Skip to content

Debugging tips

Isaiah Norton edited this page Nov 19, 2019 · 14 revisions

Cython debugging for TileDB-Py

Debugging on Linux

Debugging on macOS

  • It is reasonably practical to single-step debug small sections of the Cython-generated C++ code. Some familiarity with the CPython object model is very helpful here.

  • The Cython option Cython.Compiler.Options.``emit_code_comments controls whether Cython emits a copy of the source code into the output C++ file; this is on by default and should be enabled for debugging. Each line of C++ code will be preceded by a commented-out version of the source Cython code.

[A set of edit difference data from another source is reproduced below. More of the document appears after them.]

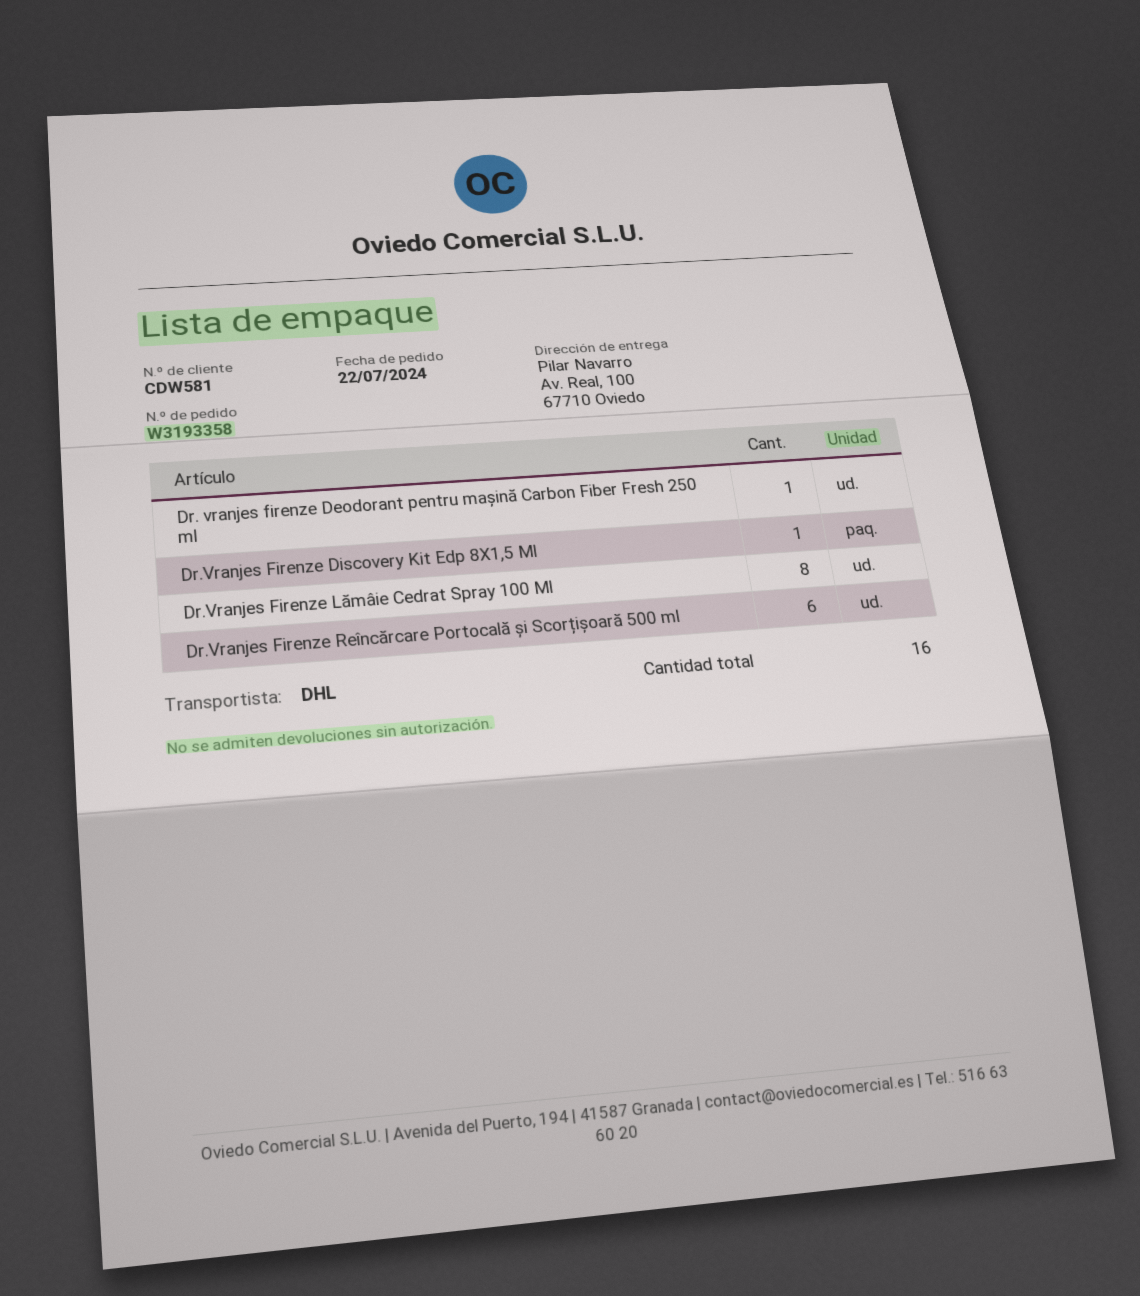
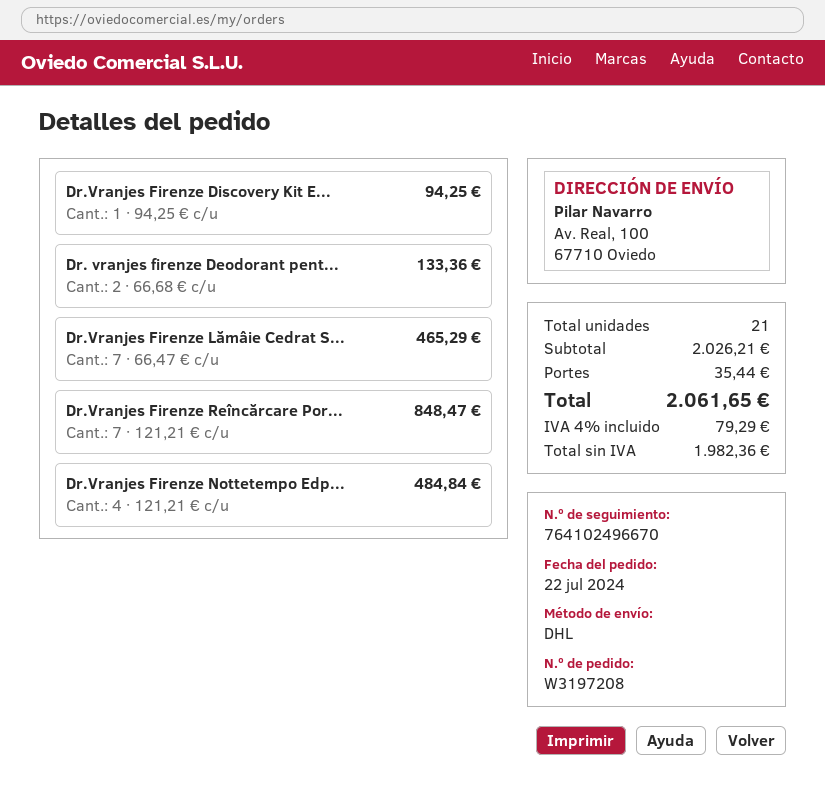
order number: W3193358 -> W3197208
Dr. vranjes firenze Deodorant pentru mașină Carbon Fiber Fresh 250 ml: 1 -> 2
Dr.Vranjes Firenze Lămâie Cedrat Spray 100 Ml: 8 -> 7
Dr.Vranjes Firenze Reîncărcare Portocală și Scorțișoară 500 ml: 6 -> 7
Dr.Vranjes Firenze Nottetempo Edp...: none -> 4
total quantity: 16 -> 21

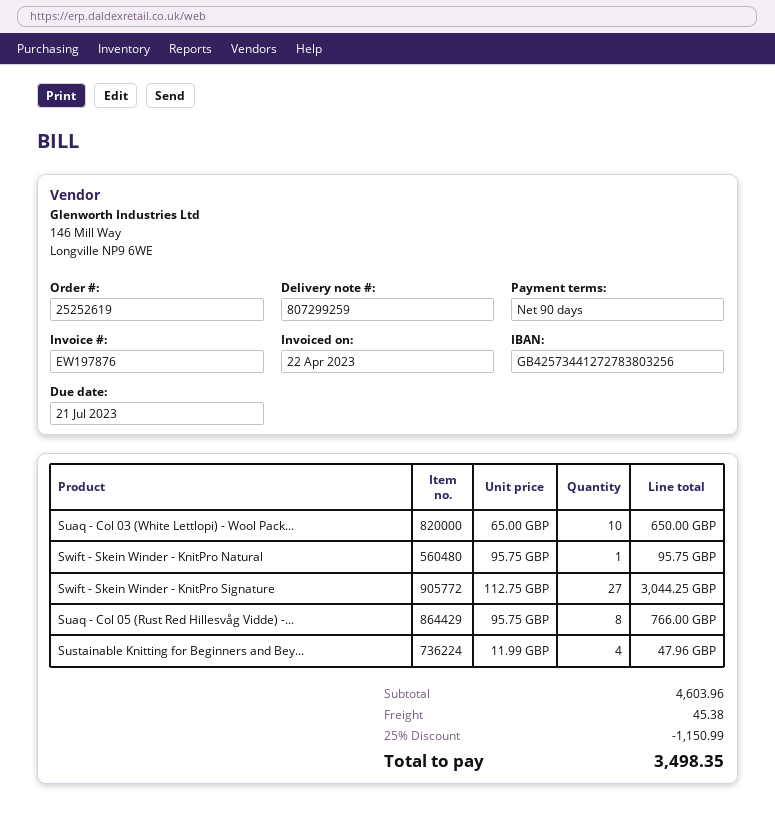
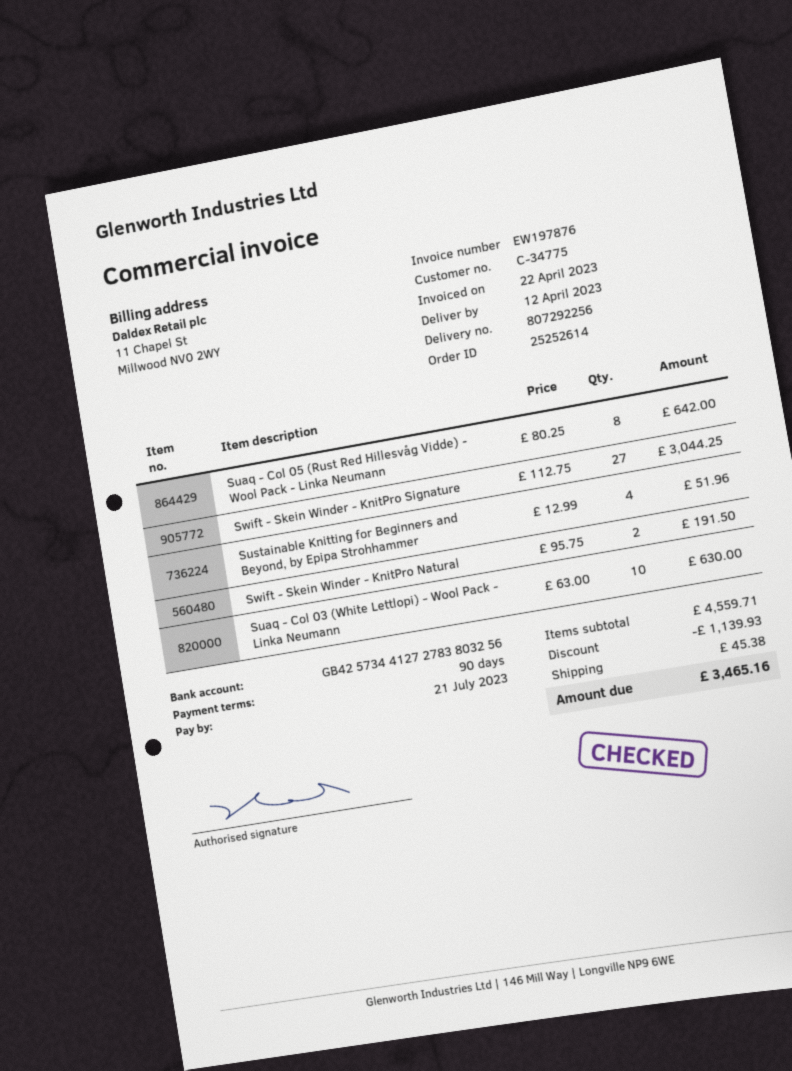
order number: 25252619 -> 25252614
delivery note number: 807299259 -> 807292256
Suaq - Col 03 (White Lettlopi) - Wool Pack...: 10 x 65.00 = 650.00 -> 10 x 63.00 = 630.00
Swift - Skein Winder - KnitPro Natural: 1 x 95.75 = 95.75 -> 2 x 95.75 = 191.50
Suaq - Col 05 (Rust Red Hillesvåg Vidde) -...: 8 x 95.75 = 766.00 -> 8 x 80.25 = 642.00
Sustainable Knitting for Beginners and Bey...: 4 x 11.99 = 47.96 -> 4 x 12.99 = 51.96
subtotal: 4603.96 -> 4559.71
discount: 1150.99 -> 1139.93
total: 3498.35 -> 3465.16

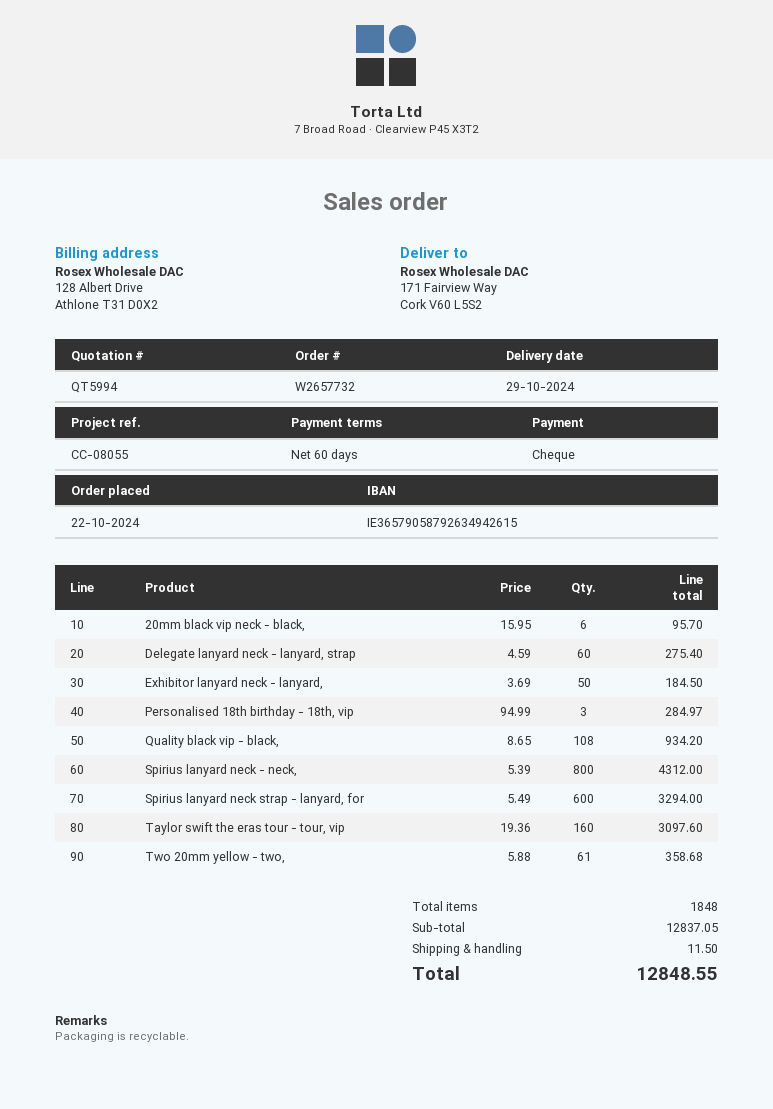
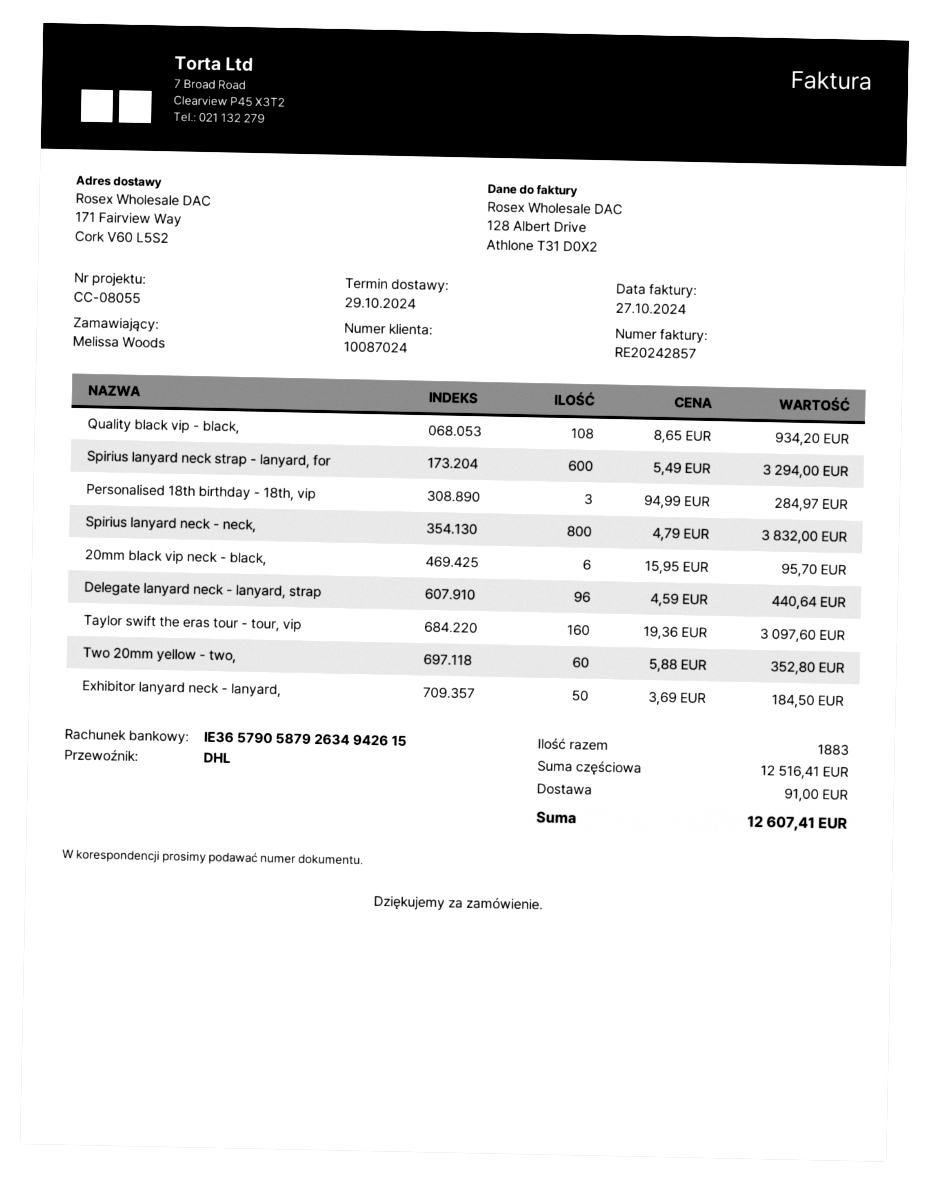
Delegate lanyard neck - lanyard, strap: 60 x 4.59 = 275.40 -> 96 x 4.59 = 440.64
Spirius lanyard neck - neck,: 800 x 5.39 = 4312.00 -> 800 x 4.79 = 3832.00
Two 20mm yellow - two,: 61 x 5.88 = 358.68 -> 60 x 5.88 = 352.80
total quantity: 1848 -> 1883
subtotal: 12837.05 -> 12516.41
shipping: 11.50 -> 91.00
total: 12848.55 -> 12607.41

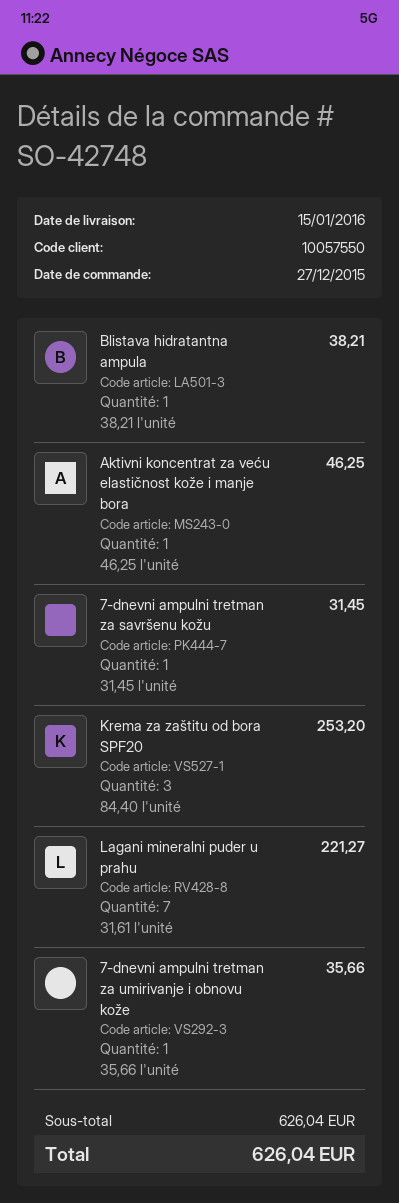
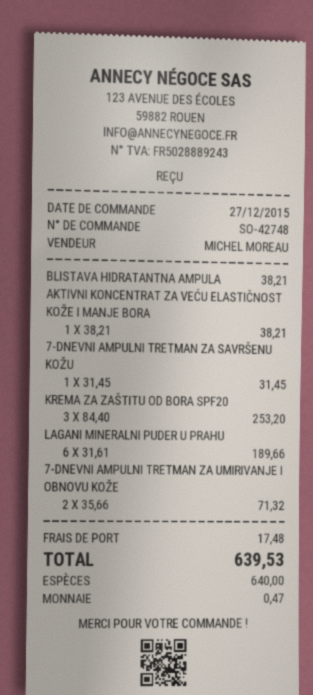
Aktivni koncentrat za veću elastičnost kože i manje bora: 1 x 46.25 = 46.25 -> 1 x 38.21 = 38.21
Lagani mineralni puder u prahu: 7 x 31.61 = 221.27 -> 6 x 31.61 = 189.66
7-dnevni ampulni tretman za umirivanje i obnovu kože: 1 x 35.66 = 35.66 -> 2 x 35.66 = 71.32
shipping: none -> 17.48
total: 626.04 -> 639.53

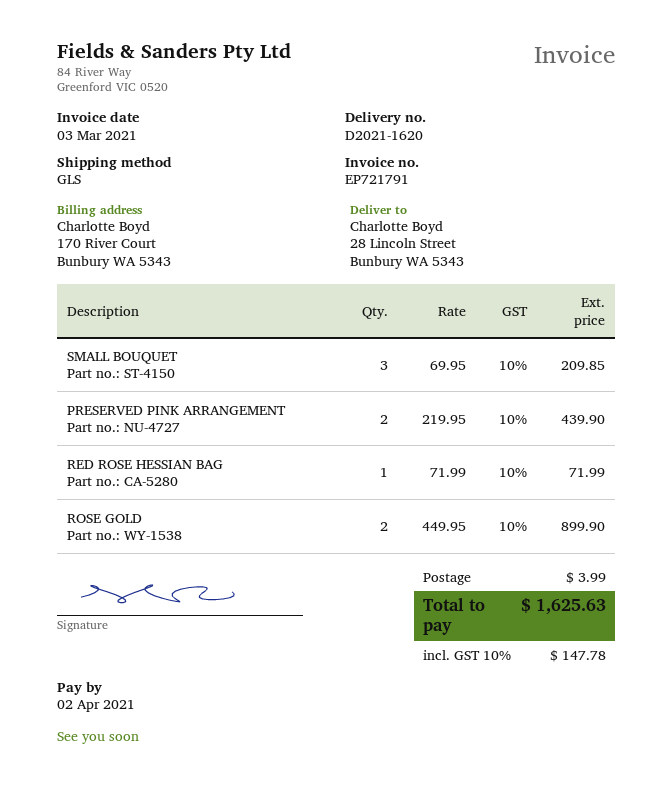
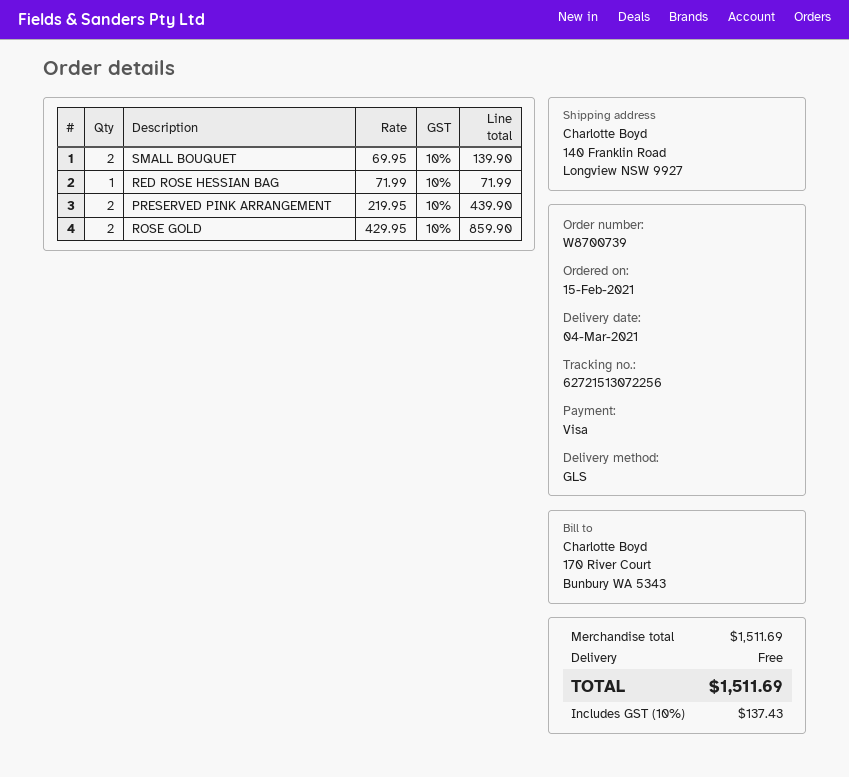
ship to: 28 Lincoln Street, Bunbury WA 5343 -> 140 Franklin Road, Longview NSW 9927
SMALL BOUQUET: 3 x 69.95 = 209.85 -> 2 x 69.95 = 139.90
ROSE GOLD: 2 x 449.95 = 899.90 -> 2 x 429.95 = 859.90
shipping: 3.99 -> 0.00
tax: 10% = 147.78 -> 10% = 137.43
total: 1625.63 -> 1511.69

  • Each context block in the generated C++ will have the corresponding line number in the original Cython code. So, start from a Cython line number, find that block, and set a breakpoint at the line below the context comment in the generated libtiledb.cpp.

  • In order to see all of the python code corresponding to C++ code while single-stepping, it is recommended to increase the lldb code-listing verbosity:

    (lldb) settings set stop-line-count-before 8
    
  • Start the python interpreter under lldb and run a command which will invoke the targeted section of Cython/C++ code.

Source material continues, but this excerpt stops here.